This patch implements the new tuple sampling method as discussed on
-hackers and -performance a few weeks ago.
"Large DB" -hackers 2004-04-02
"query slows down with more accurate stats" -perform 2004-04-13
"Tuple sampling" -hackers 2004-04-19
Servus
Manfred
diff -rcN ../base/src/backend/commands/analyze.c src/backend/commands/analyze.c
*** ../base/src/backend/commands/analyze.c Sun May 9 12:05:51 2004
--- src/backend/commands/analyze.c Sun May 9 19:33:27 2004
***************
*** 38,43 ****
--- 38,66 ----
#include "utils/syscache.h"
#include "utils/tuplesort.h"
+ /*
+ * With two-stage sampling we process at most 300000 blocks, each of
+ * which contains less than 1200 tuples (at 32K block size, smallest
+ * possible tuple size). So the number of tuples processed can be
+ * stored in a 32 bit int.
+ * Change this datatype to double if the number of rows in the table
+ * might exceed INT_MAX. Then the algorithm should work as long as the
+ * row count does not become so large that it is not represented accurately
+ * in a double (on IEEE-math machines this would be around 2^52 rows).
+ */
+ typedef int TupleCount;
+
+ /*
+ ** data structure for Algorithm S from Knuth 3.4.2
+ */
+ typedef struct
+ {
+ BlockNumber N; /* number of blocks, known in advance */
+ int n; /* sample size */
+ BlockNumber t; /* current block number */
+ int m; /* blocks selected so far */
+ } BlockSamplerData;
+ typedef BlockSamplerData *BlockSampler;
/* Per-index data for ANALYZE */
typedef struct AnlIndexData
***************
*** 57,62 ****
--- 80,89 ----
static MemoryContext anl_context = NULL;
+ static void BlockSampler_Init(BlockSampler bs, BlockNumber nblocks, int samplesize);
+ static bool BlockSampler_HasMore(BlockSampler bs);
+ static BlockNumber BlockSampler_Next(BlockSampler bs);
+
static void compute_index_stats(Relation onerel, double totalrows,
AnlIndexData *indexdata, int nindexes,
HeapTuple *rows, int numrows,
***************
*** 66,72 ****
int targrows, double *totalrows);
static double random_fract(void);
static double init_selection_state(int n);
! static double select_next_random_record(double t, int n, double *stateptr);
static int compare_rows(const void *a, const void *b);
static void update_attstats(Oid relid, int natts, VacAttrStats **vacattrstats);
static Datum std_fetch_func(VacAttrStatsP stats, int rownum, bool *isNull);
--- 93,99 ----
int targrows, double *totalrows);
static double random_fract(void);
static double init_selection_state(int n);
! static TupleCount get_next_S(TupleCount t, int n, double *stateptr);
static int compare_rows(const void *a, const void *b);
static void update_attstats(Oid relid, int natts, VacAttrStats **vacattrstats);
static Datum std_fetch_func(VacAttrStatsP stats, int rownum, bool *isNull);
***************
*** 638,649 ****
}
/*
* acquire_sample_rows -- acquire a random sample of rows from the table
*
! * Up to targrows rows are collected (if there are fewer than that many
! * rows in the table, all rows are collected).

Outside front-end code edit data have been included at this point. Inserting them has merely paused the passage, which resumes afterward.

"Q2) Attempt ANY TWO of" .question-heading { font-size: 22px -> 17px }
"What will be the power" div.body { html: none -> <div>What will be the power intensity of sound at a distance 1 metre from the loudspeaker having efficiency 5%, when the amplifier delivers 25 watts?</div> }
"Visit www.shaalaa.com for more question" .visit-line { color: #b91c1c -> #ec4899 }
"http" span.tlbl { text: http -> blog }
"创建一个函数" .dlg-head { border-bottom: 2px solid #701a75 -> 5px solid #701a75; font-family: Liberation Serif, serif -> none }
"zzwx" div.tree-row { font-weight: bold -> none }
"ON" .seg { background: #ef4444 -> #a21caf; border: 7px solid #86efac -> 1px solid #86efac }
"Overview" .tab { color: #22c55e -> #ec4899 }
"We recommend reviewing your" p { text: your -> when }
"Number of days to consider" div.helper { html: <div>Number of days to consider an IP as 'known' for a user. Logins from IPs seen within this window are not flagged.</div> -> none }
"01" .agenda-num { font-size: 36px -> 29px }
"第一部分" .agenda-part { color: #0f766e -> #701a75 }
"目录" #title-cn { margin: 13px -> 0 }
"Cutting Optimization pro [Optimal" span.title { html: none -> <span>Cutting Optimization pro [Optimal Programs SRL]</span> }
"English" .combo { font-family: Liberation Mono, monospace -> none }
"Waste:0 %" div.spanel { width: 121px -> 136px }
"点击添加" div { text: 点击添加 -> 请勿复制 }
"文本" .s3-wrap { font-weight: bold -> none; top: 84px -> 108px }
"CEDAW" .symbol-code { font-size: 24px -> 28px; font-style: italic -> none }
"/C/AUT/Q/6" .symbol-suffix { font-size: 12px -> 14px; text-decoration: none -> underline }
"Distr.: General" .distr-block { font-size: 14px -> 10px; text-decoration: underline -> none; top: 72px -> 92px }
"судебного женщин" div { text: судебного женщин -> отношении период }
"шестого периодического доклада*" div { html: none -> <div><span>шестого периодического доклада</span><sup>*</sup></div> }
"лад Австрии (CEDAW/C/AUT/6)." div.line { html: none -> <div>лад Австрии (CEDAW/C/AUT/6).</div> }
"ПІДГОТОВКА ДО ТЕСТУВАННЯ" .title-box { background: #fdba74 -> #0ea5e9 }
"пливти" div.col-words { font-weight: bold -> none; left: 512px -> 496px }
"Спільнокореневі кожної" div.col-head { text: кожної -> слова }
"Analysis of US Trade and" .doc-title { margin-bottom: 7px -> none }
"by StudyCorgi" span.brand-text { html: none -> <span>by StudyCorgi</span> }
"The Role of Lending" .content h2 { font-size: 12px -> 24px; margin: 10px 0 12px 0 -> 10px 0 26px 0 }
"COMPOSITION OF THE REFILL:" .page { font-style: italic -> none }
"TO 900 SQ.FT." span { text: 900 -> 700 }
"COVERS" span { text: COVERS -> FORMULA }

When the table is larger
! * than targrows, a truly random sample is collected: every row has an
! * equal chance of ending up in the final sample.
*
* We also estimate the total number of rows in the table, and return that
* into *totalrows.
--- 665,754 ----
}
/*
+ ** BlockSampler_Init -- prepare for random sampling of blocknumbers
+ **
+ ** BlockSampler is used for stage one of our new two-stage tuple
+ ** sampling mechanism as discussed on -hackers 2004-04-02 (subject
+ ** "Large DB"). It selects a random sample of samplesize blocks out of
+ ** the nblocks blocks in the table. If the table has less than
+ ** samplesize blocks, all blocks are selected.
+ **
+ */
+ static void
+ BlockSampler_Init(BlockSampler bs, BlockNumber nblocks, int samplesize)
+ {
+ bs->N = nblocks; /* table size */
+ /*
+ ** If we decide to reduce samplesize for tables that have less or
+ ** not much more than samplesize blocks, here is the place to do
+ ** it.
+ */
+ bs->n = samplesize;
+ bs->t = 0; /* blocks scanned so far */
+ bs->m = 0; /* blocks selected so far */
+ }
+
+ static bool
+ BlockSampler_HasMore(BlockSampler bs)
+ {
+ return (bs->t < bs->N) && (bs->m < bs->n);
+ }
+
+ static BlockNumber
+ BlockSampler_Next(BlockSampler bs)
+ {
+ BlockNumber K = bs->N - bs->t; /* remaining blocks */
+ int k = bs->n - bs->m; /* blocks still to sample */
+ double p; /* probability to skip the next block */
+ double V; /* random */
+
+ Assert(BlockSampler_HasMore(bs));
+
+ if (k >= K)
+ {
+ /* need all the rest */
+ bs->t += 1;
+ bs->m += 1;
+ return bs->t - 1;
+ }
+
+ p = 1.0 - (double) k / (double) K;
+ V = random_fract();
+ while (V < p)
+ {
+ bs->t += 1;
+ K -= 1;
+ /*
+ ** Assert(K > 0)
+ ** because we startet with K > k > 0,
+ ** and when K == k, the loop terminates
+ */
+ p *= 1.0 - (double) k / (double) K;
+ }
+
+ /* select */
+ bs->t += 1;
+ bs->m += 1;
+ return bs->t - 1;
+ }
+
+ /*
* acquire_sample_rows -- acquire a random sample of rows from the table
*
! * As of May 2004 we use a new two-stage method: Stage one selects up
! * to targrows random blocks (or all blocks, if there aren't so many).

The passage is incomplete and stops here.